## [Your task]
Please reproduce the line containing "House blush pink" and every line after it in the records below, exactly and with nothing else.

━━━ Exercise inputs ━━━

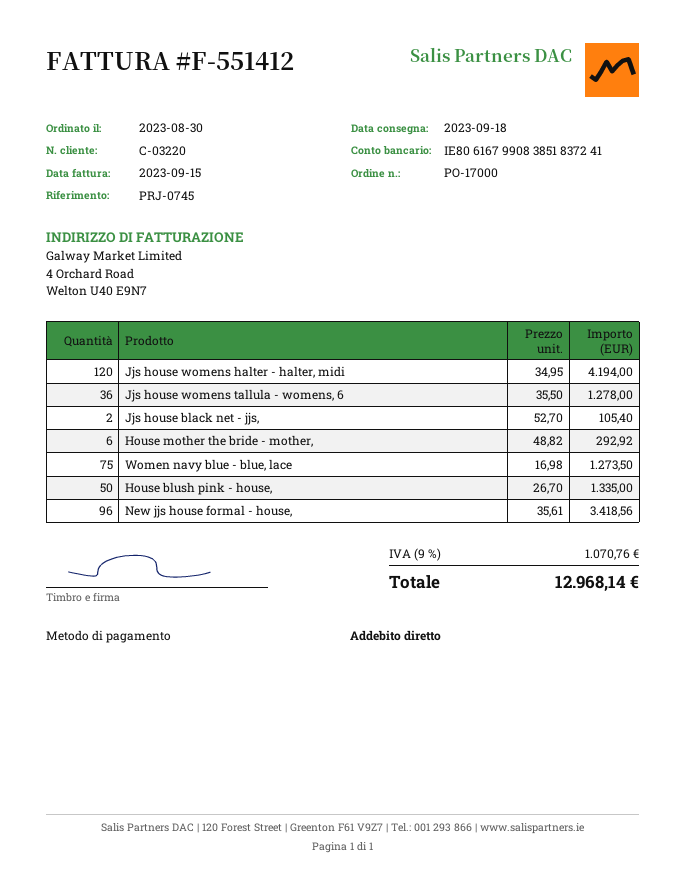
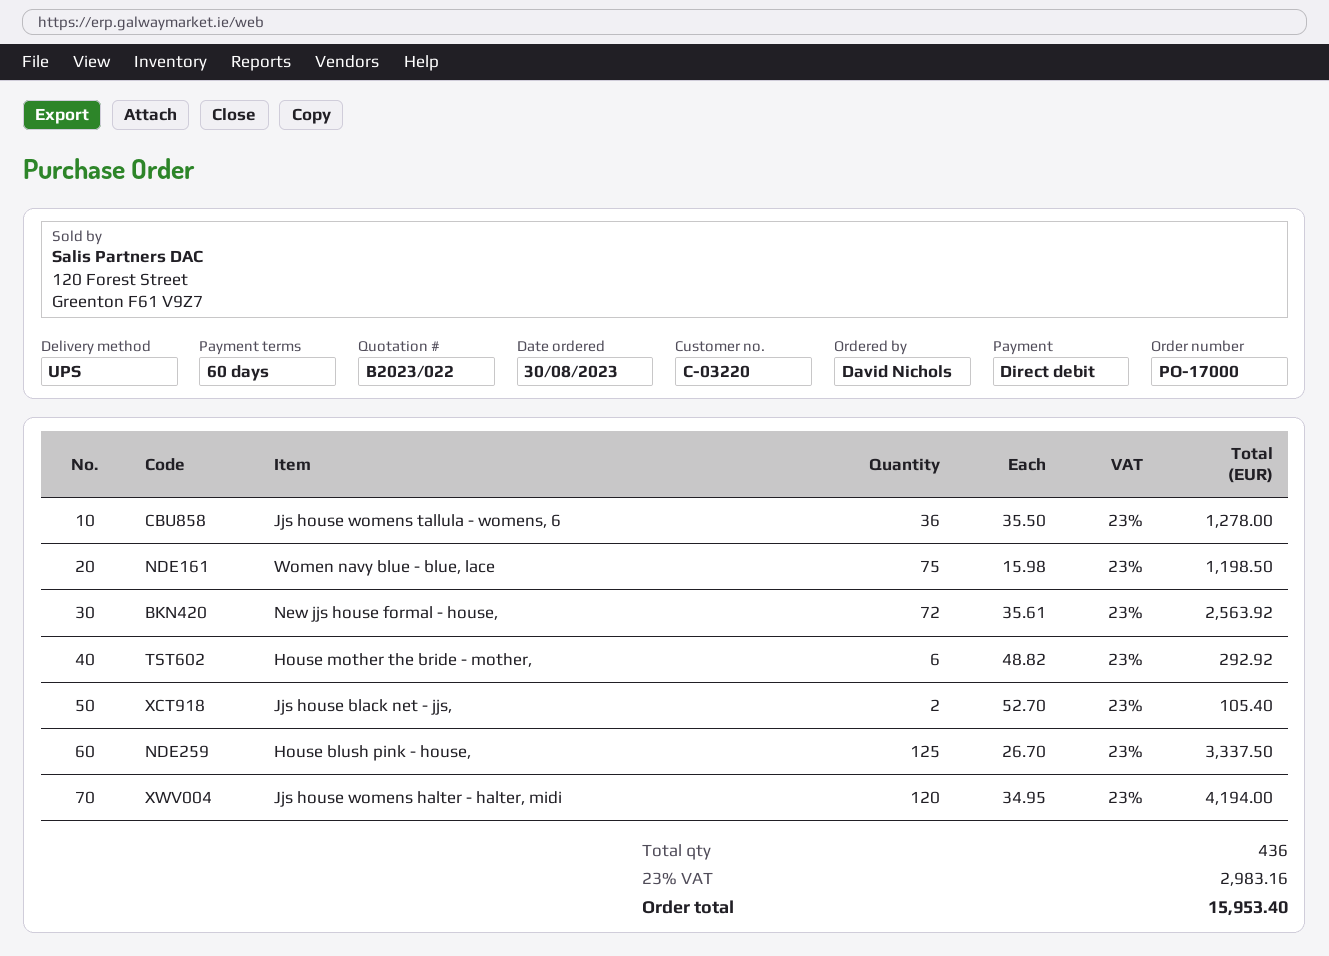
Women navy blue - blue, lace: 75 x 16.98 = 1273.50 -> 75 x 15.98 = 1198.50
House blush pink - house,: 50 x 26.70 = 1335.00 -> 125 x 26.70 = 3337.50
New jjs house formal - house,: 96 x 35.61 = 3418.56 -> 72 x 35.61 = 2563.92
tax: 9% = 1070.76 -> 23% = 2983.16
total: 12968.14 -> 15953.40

━━━

## [Result of this exercise]
House blush pink - house,: 50 x 26.70 = 1335.00 -> 125 x 26.70 = 3337.50
New jjs house formal - house,: 96 x 35.61 = 3418.56 -> 72 x 35.61 = 2563.92
tax: 9% = 1070.76 -> 23% = 2983.16
total: 12968.14 -> 15953.40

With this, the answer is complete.